Publié le 29 mai 2018 Lecture : 2 minutes.
Il y a des précisions culinaires qui remettent des siècles d’histoire en perspective. Si l’on en croit l’actuel chef de l’État sénégalais, la crêpe Suzette, le clafoutis aux cerises ou le Paris-Brest seraient de nature à compenser les forfaits d’une colonisation que le président français, lui-même, est tenté de considérer comme un « crime contre l’Humanité ». Samedi 26 mai, lors du symposium de lancement du Tome 1 des ouvrages qu’il va publier dans le cadre d’une collection appelée « Conviction républicaine », Macky Sall évoquait les « relations particulières » que son pays entretint, au fil des décennies, avec la France.
Gâteau gaulois
Parmi les éléments positifs obtenus au cours de la colonisation française, le président évoque « les élections », mais aussi le respect dont auraient joui ses ancêtres, notamment au sein du régiment des tirailleurs sénégalais, ce corps militaire constitué, en 1857, au cœur de l’Empire colonial français. C’est ainsi que la vie dans les casernes donnait accès, selon le président du Sénégal, à « des desserts pendant que d’autres Africains n’en avaient pas ».
Les tirailleurs « sénégalais sénégalais » auraient-ils eu des privilèges refusés à leurs collègues d’autres nationalités ? Pourquoi alors – on se le demande – revendiquer des pensions alignées sur celles des vétérans français, lorsqu’on a pu bénéficier d’un gâteau dont le chocolat, même issu d’un cacao africain, est authentiquement gaulois ?

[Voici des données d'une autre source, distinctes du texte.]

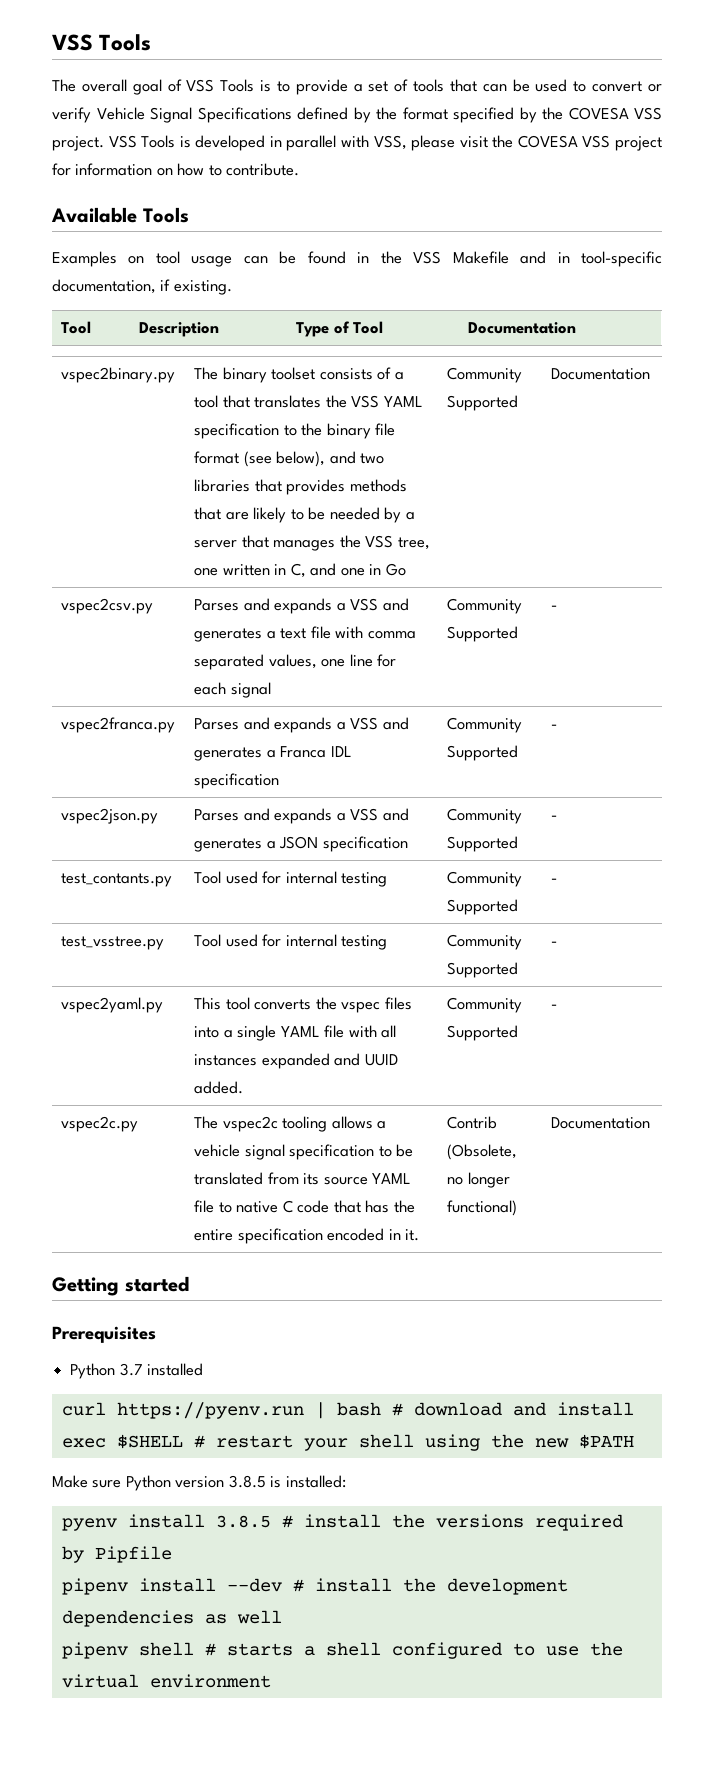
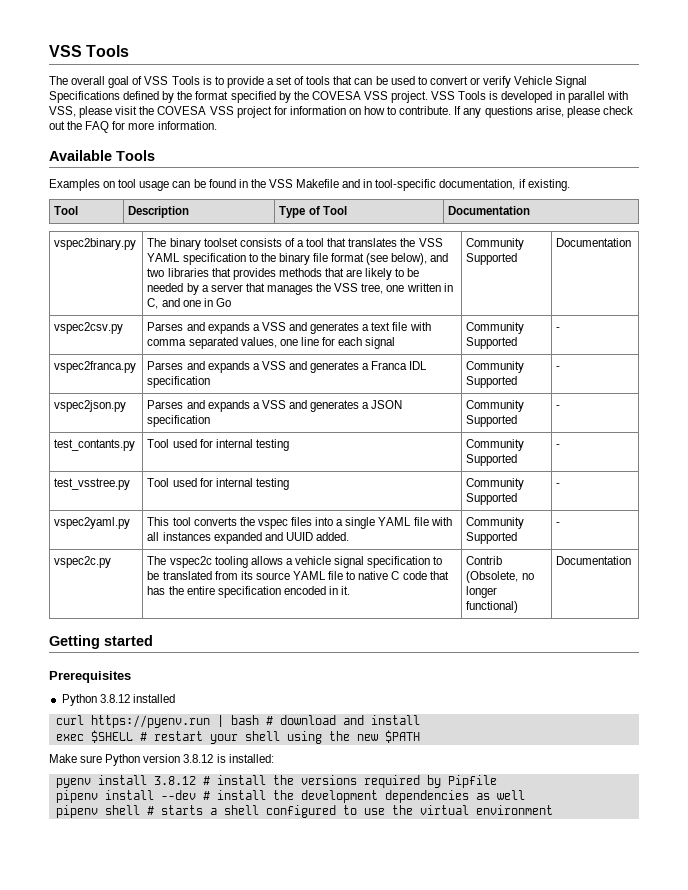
(300, 169) none -> [454,106,633,118] [49,121,217,133] If any questions arise, please check out the FAQ for more information.
[119,1363,143,1376] 3.7 -> [99,694,130,703] 3.8.12
[228,1475,266,1488] 3.8.5 -> [183,754,214,763] 3.8.12
[215,1515,271,1528] 3.8.5 -> [153,776,196,785] 3.8.12

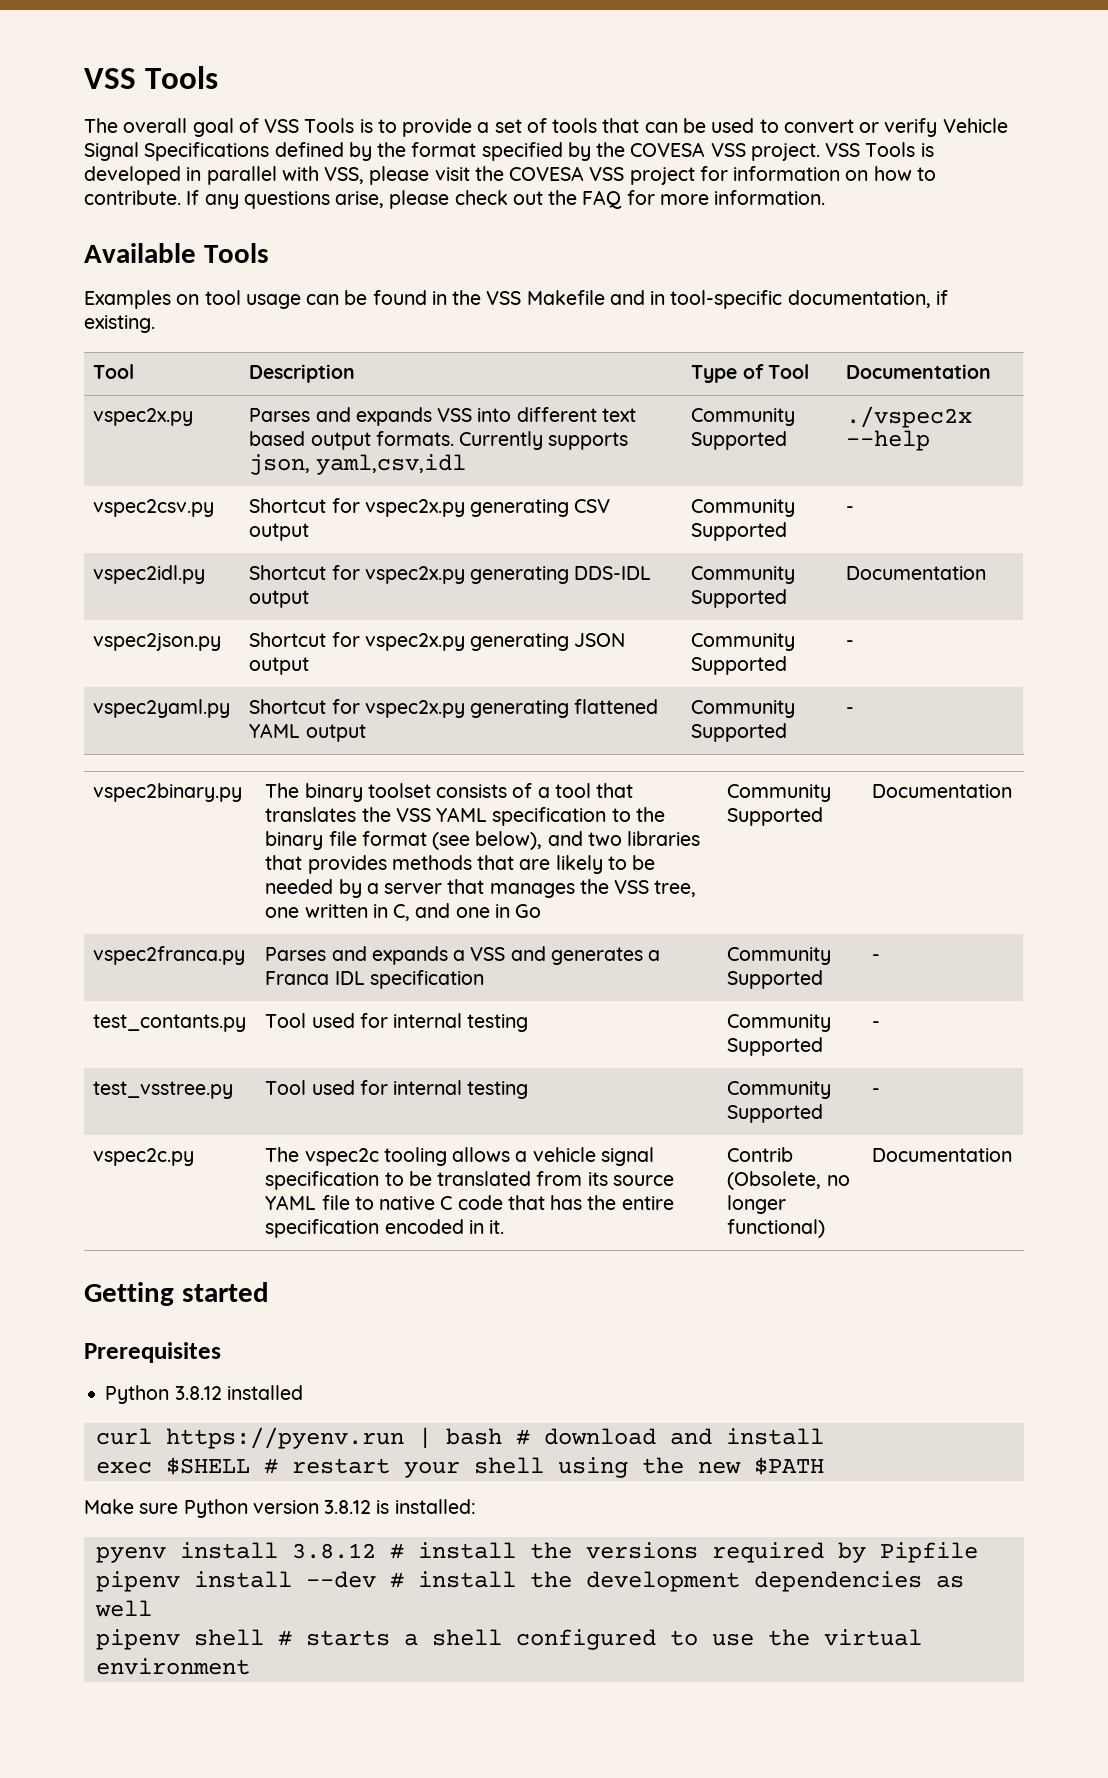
(531, 210) none -> [93,408,194,426] [249,407,636,426] [249,431,629,450] [249,454,466,475] [691,408,796,426] [691,431,788,450] [846,406,973,428] [846,430,931,451] [93,499,215,517] [249,498,611,517] [249,523,310,541] [691,499,796,517] [691,522,788,541] [846,506,855,513] [93,565,206,584] [249,565,652,584] [249,590,310,608] [691,566,796,584] [691,589,788,608] [846,566,987,580] [93,633,222,651] [249,632,626,651] [249,657,310,675] [691,633,796,651] [691,656,788,675] [846,640,855,647] [93,699,231,718] [249,699,659,718] [249,723,366,742] [691,700,796,718] [691,723,788,742] [846,707,855,714] // vspec2x.py | Parses and expands VSS into different text based output formats. Currently supports json, yaml,csv,idl | Community Supported | ./vspec2x --help // vspec2csv.py | Shortcut for vspec2x.py generating CSV output | Community Supported | - // vspec2idl.py | Shortcut for vspec2x.py generating DDS-IDL output | Community Supported | Documentation // vspec2json.py | Shortcut for vspec2x.py generating JSON output | Community Supported | - // vspec2yaml.py | Shortcut for vspec2x.py generating flattened YAML output | Community Supported | -
[54,322,124,334] [147,322,431,334] [147,337,396,349] [466,322,525,334] [466,337,518,349] [556,327,561,331] // vspec2csv.py | Parses and expands a VSS and generates a text file with comma separated values, one line for each signal | Community Supported | - -> (1013, 791) none
[54,400,127,412] [147,400,403,412] [147,415,211,427] [466,400,525,412] [466,415,518,427] [556,405,561,409] // vspec2json.py | Parses and expands a VSS and generates a JSON specification | Community Supported | - -> (881, 957) none
[54,517,131,529] [147,517,452,529] [147,532,350,544] [466,517,525,529] [466,532,518,544] [556,522,561,526] // vspec2yaml.py | This tool converts the vspec files into a single YAML file with all instances expanded and UUID added. | Community Supported | - -> (881, 1091) none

Un internaute demande « pardon à tous les Africains et Noirs de tous horizons »
Les internautes n’en croient pas leurs oreilles. Depuis ce jour, sur Twitter, beaucoup s’indignent. Sidéré, le twittos Mugiwara No Ousseynou demande solennellement « pardon à tous les Africains et Noirs de tous horizons », pour les propos de son président de la République.

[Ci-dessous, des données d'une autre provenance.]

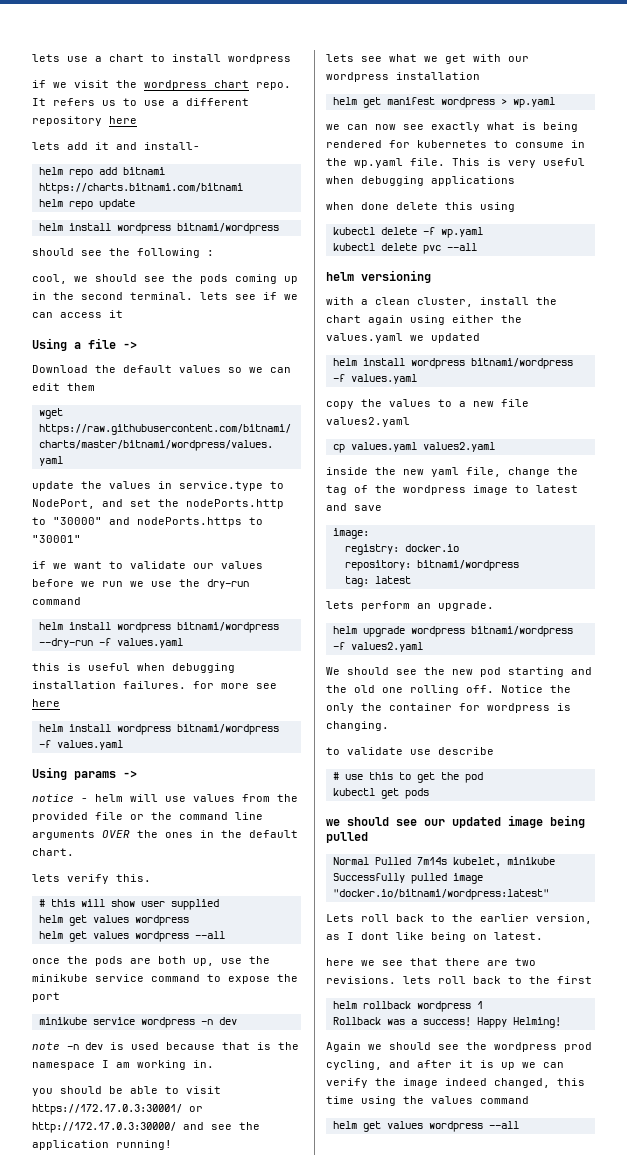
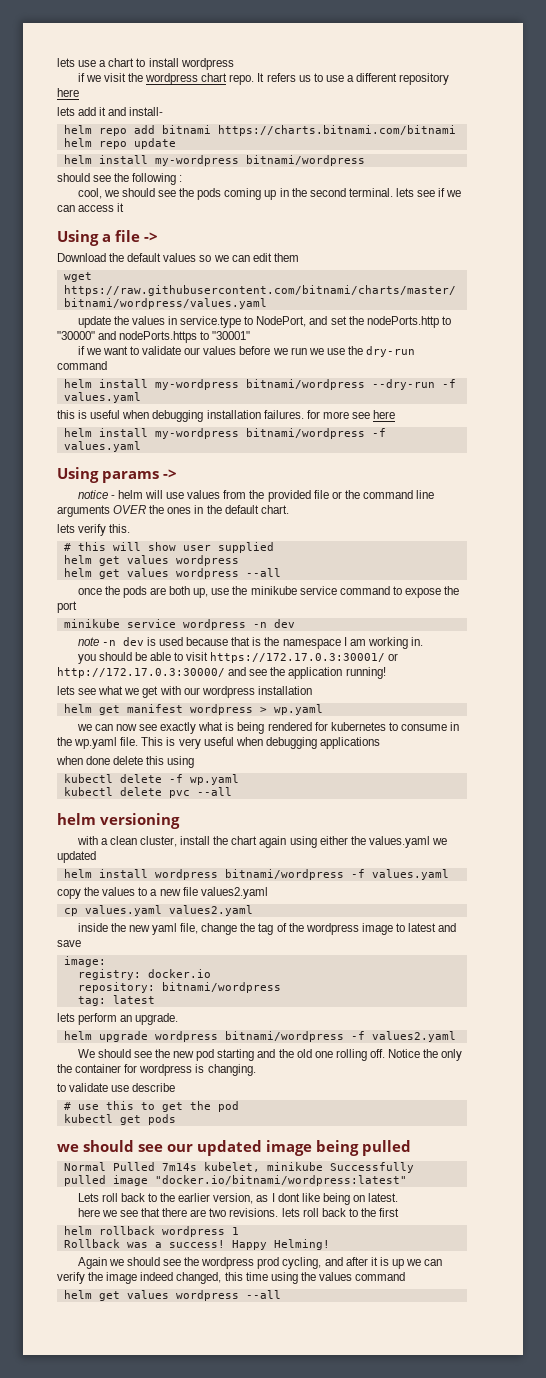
[116,223,171,234] wordpress -> [154,155,239,166] my-wordpress
[116,622,171,633] wordpress -> [154,379,239,390] my-wordpress
[116,724,171,735] wordpress -> [154,428,239,439] my-wordpress

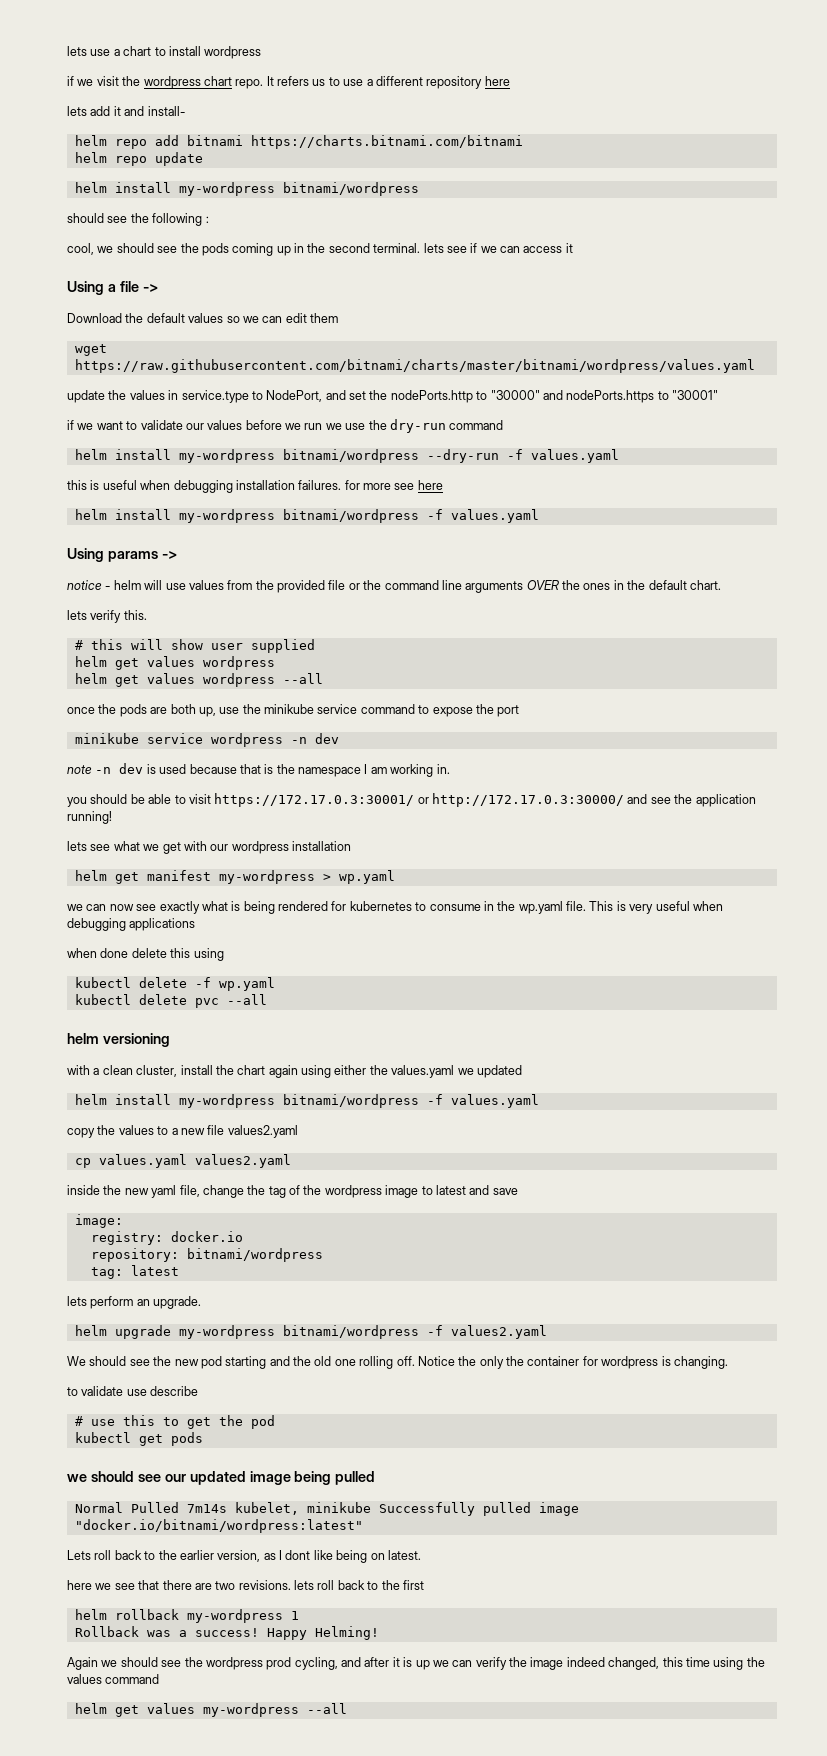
[189,704,253,715] wordpress -> [218,870,315,884] my-wordpress
[154,869,218,880] wordpress -> [178,1094,275,1108] my-wordpress
[154,1031,218,1042] wordpress -> [178,1325,275,1339] my-wordpress
[161,1226,225,1237] wordpress -> [186,1609,283,1623] my-wordpress
[175,1290,239,1301] wordpress -> [202,1703,299,1717] my-wordpress

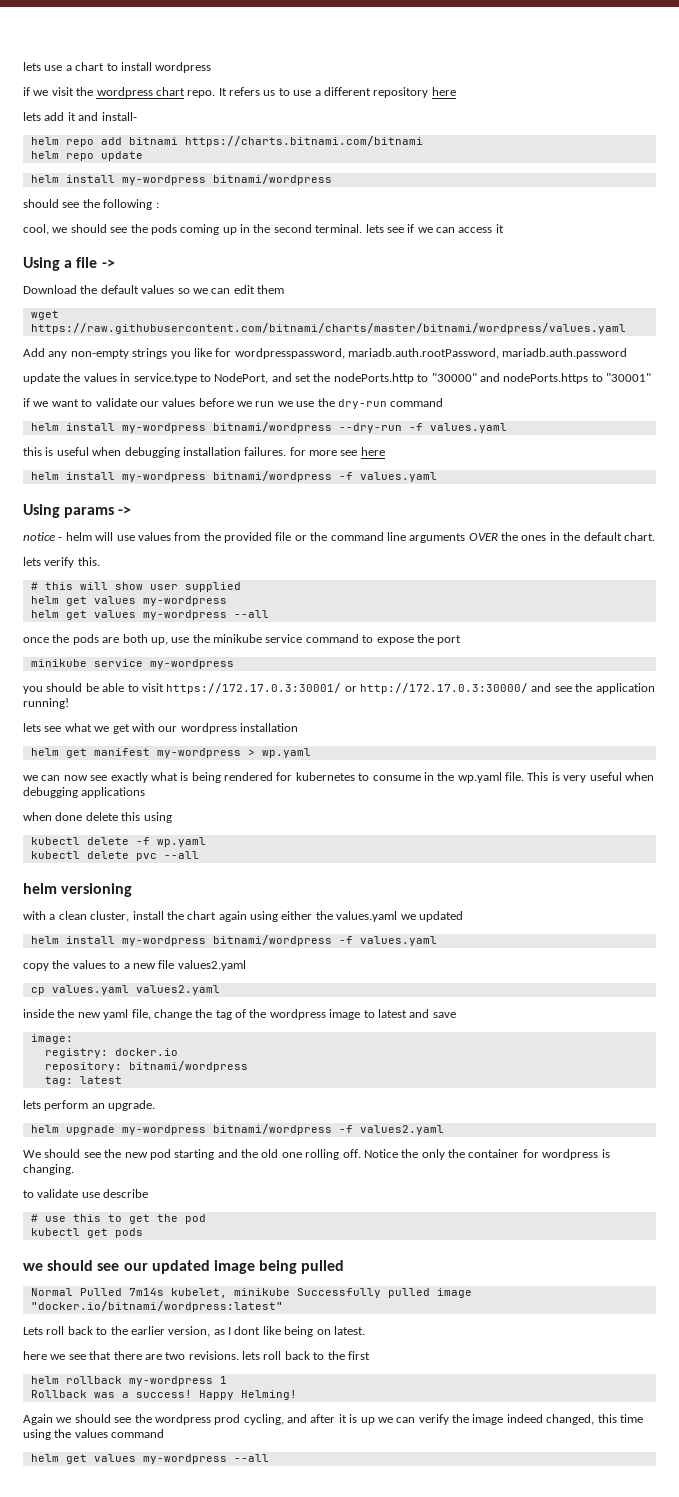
(755, 366) none -> [23,348,628,359] // Add any non-empty strings you like for wordpresspassword, mariadb.auth.rootPassword, mariadb.auth.password
[202,656,275,670] [74,673,275,687] wordpress // helm get values wordpress -> [142,596,227,606] [30,610,227,620] my-wordpress // helm get values my-wordpress
[210,733,339,747] [67,763,450,777] wordpress -n dev // note -n dev is used because that is the namespace I am working in. -> [149,659,234,669] my-wordpress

Plus argumentés, les propos d’un « Babacar » rappellent le massacre de Thiaroye, le 1er décembre 1944, pendant lequel furent tués, par des gendarmes français renforcés de troupes coloniales, au moins 35 tirailleurs sénégalais qui manifestaient pour le paiement de leurs indemnités et pécule. Sur un mode plus humoristique, le twittos Joseph Faye indique que le Sénégal « a un Président en mode GAB : Guichet automatique de bourdes »…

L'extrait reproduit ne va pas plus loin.